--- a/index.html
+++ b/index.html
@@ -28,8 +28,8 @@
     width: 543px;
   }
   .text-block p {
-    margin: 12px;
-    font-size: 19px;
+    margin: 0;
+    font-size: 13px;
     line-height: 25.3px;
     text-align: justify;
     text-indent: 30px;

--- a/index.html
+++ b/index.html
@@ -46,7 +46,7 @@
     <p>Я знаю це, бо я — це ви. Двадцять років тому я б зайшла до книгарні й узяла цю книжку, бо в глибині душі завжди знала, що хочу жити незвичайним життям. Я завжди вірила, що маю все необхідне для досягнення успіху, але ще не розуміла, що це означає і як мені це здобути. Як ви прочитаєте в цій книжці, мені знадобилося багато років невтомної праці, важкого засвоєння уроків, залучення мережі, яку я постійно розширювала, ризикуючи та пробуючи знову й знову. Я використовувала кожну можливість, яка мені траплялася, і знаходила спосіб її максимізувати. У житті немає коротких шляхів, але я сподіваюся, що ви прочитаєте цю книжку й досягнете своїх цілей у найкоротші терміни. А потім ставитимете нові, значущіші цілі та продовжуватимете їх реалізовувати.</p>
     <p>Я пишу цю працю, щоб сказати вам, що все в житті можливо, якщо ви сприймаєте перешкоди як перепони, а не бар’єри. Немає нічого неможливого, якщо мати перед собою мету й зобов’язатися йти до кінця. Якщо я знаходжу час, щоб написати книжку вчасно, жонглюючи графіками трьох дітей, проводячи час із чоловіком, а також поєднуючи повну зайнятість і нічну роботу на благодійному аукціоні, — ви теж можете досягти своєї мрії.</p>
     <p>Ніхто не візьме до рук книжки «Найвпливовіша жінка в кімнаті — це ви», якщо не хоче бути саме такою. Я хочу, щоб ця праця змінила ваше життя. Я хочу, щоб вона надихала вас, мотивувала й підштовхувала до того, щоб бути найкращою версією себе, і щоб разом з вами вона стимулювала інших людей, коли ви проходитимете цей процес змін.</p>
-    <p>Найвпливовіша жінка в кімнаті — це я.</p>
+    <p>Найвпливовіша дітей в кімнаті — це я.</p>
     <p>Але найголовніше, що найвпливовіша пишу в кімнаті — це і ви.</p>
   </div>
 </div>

++++

> DESCRIPTION OF THE TASK:
From the beginning of the listing above down to the line with "дітей в кімнаті — це я.</p>", every line should be restated exactly.

> YOUR RESPONSE:
--- a/index.html
+++ b/index.html
@@ -28,8 +28,8 @@
     width: 543px;
   }
   .text-block p {
-    margin: 12px;
-    font-size: 19px;
+    margin: 0;
+    font-size: 13px;
     line-height: 25.3px;
     text-align: justify;
     text-indent: 30px;

--- a/index.html
+++ b/index.html
@@ -46,7 +46,7 @@
     <p>Я знаю це, бо я — це ви. Двадцять років тому я б зайшла до книгарні й узяла цю книжку, бо в глибині душі завжди знала, що хочу жити незвичайним життям. Я завжди вірила, що маю все необхідне для досягнення успіху, але ще не розуміла, що це означає і як мені це здобути. Як ви прочитаєте в цій книжці, мені знадобилося багато років невтомної праці, важкого засвоєння уроків, залучення мережі, яку я постійно розширювала, ризикуючи та пробуючи знову й знову. Я використовувала кожну можливість, яка мені траплялася, і знаходила спосіб її максимізувати. У житті немає коротких шляхів, але я сподіваюся, що ви прочитаєте цю книжку й досягнете своїх цілей у найкоротші терміни. А потім ставитимете нові, значущіші цілі та продовжуватимете їх реалізовувати.</p>
     <p>Я пишу цю працю, щоб сказати вам, що все в житті можливо, якщо ви сприймаєте перешкоди як перепони, а не бар’єри. Немає нічого неможливого, якщо мати перед собою мету й зобов’язатися йти до кінця. Якщо я знаходжу час, щоб написати книжку вчасно, жонглюючи графіками трьох дітей, проводячи час із чоловіком, а також поєднуючи повну зайнятість і нічну роботу на благодійному аукціоні, — ви теж можете досягти своєї мрії.</p>
     <p>Ніхто не візьме до рук книжки «Найвпливовіша жінка в кімнаті — це ви», якщо не хоче бути саме такою. Я хочу, щоб ця праця змінила ваше життя. Я хочу, щоб вона надихала вас, мотивувала й підштовхувала до того, щоб бути найкращою версією себе, і щоб разом з вами вона стимулювала інших людей, коли ви проходитимете цей процес змін.</p>
-    <p>Найвпливовіша жінка в кімнаті — це я.</p>
+    <p>Найвпливовіша дітей в кімнаті — це я.</p>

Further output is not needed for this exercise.